- Data for review:
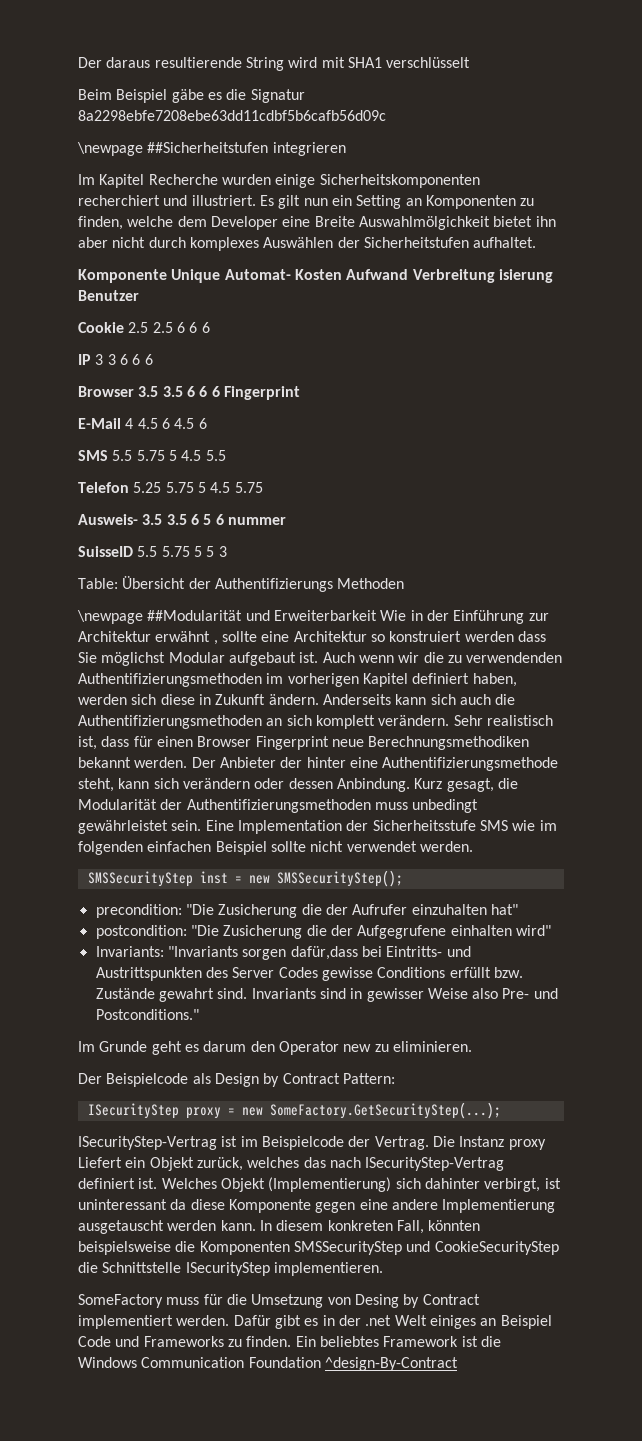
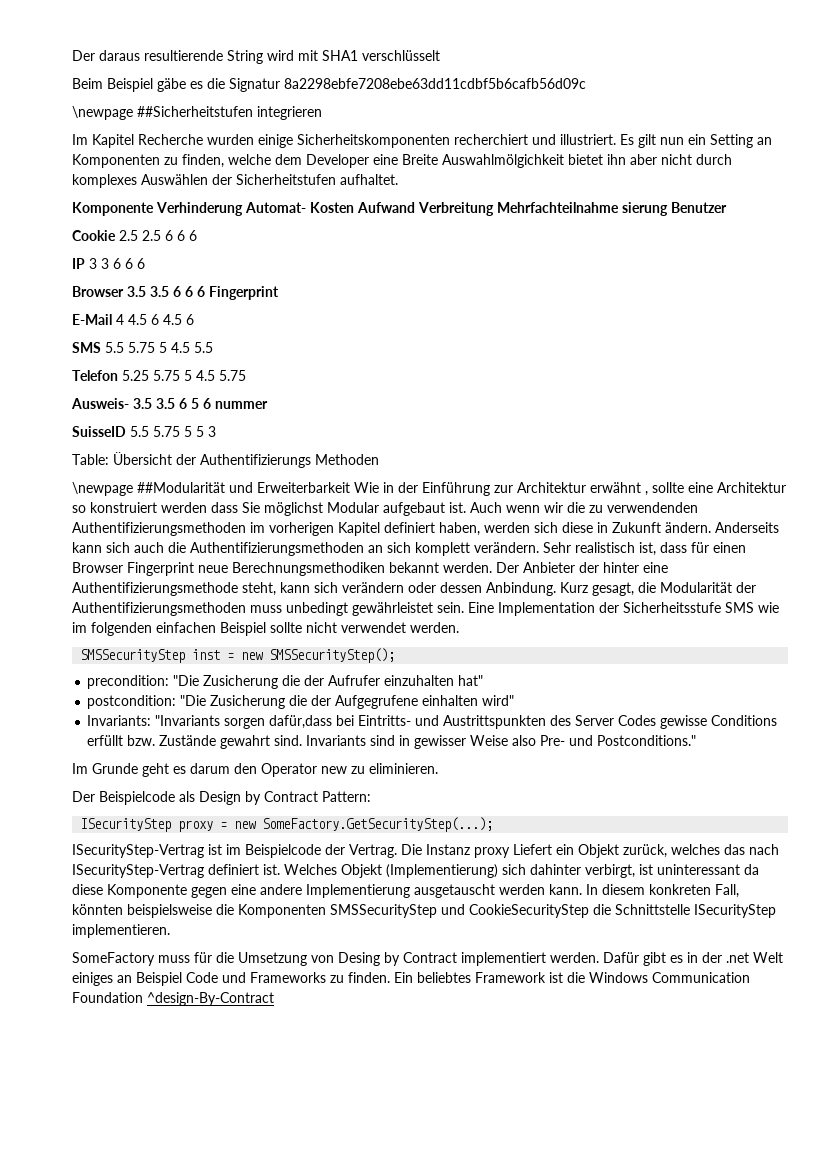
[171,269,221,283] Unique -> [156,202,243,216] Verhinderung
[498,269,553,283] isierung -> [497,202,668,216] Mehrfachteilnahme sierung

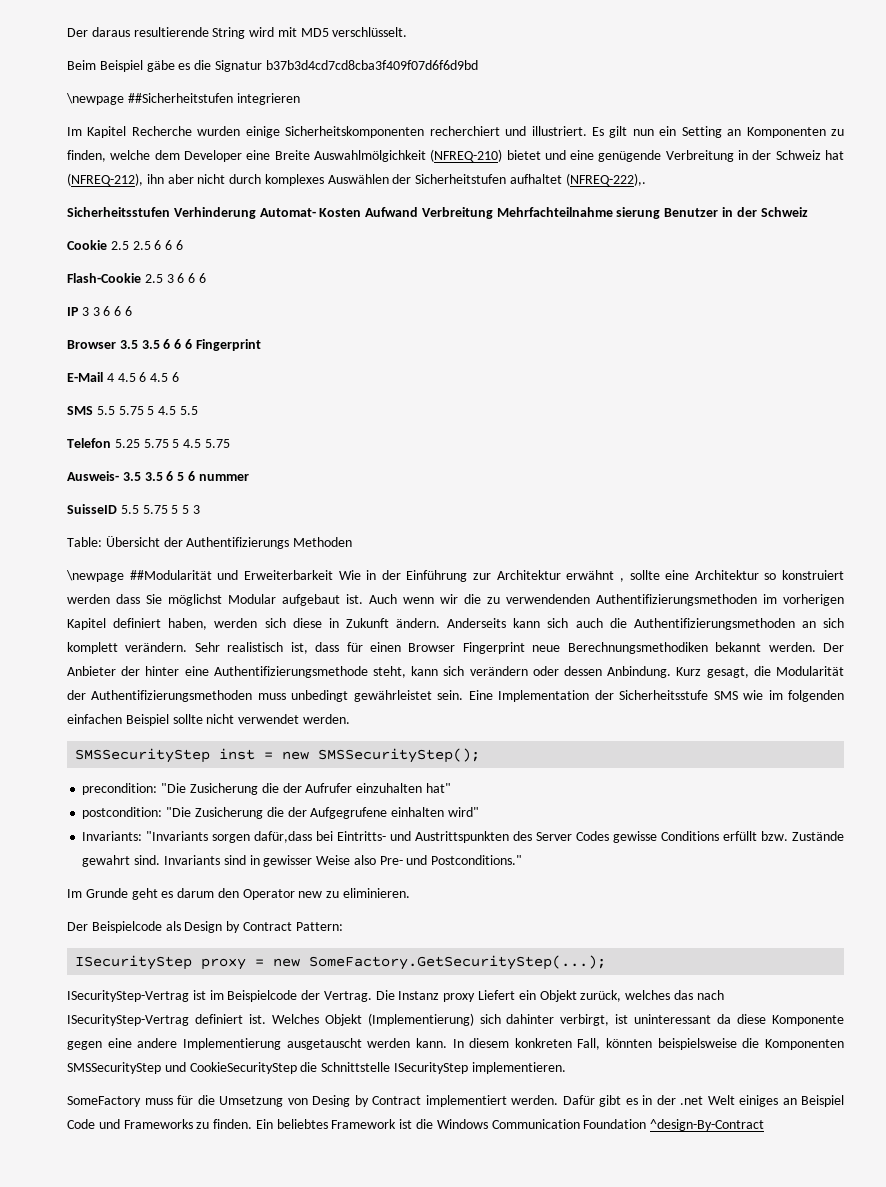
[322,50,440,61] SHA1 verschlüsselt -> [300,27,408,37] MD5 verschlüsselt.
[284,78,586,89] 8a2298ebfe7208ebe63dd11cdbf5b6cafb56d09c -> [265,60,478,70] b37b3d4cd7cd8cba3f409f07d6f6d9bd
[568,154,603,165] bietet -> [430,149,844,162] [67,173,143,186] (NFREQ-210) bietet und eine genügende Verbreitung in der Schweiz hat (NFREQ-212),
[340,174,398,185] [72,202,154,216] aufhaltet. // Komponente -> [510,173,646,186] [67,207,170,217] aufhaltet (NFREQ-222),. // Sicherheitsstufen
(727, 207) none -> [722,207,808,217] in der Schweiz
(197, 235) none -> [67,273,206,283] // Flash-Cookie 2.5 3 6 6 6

- Directions for this task: Above are the records. Identify each line that contains the word "none".

- Problem solution:
(727, 207) none -> [722,207,808,217] in der Schweiz
(197, 235) none -> [67,273,206,283] // Flash-Cookie 2.5 3 6 6 6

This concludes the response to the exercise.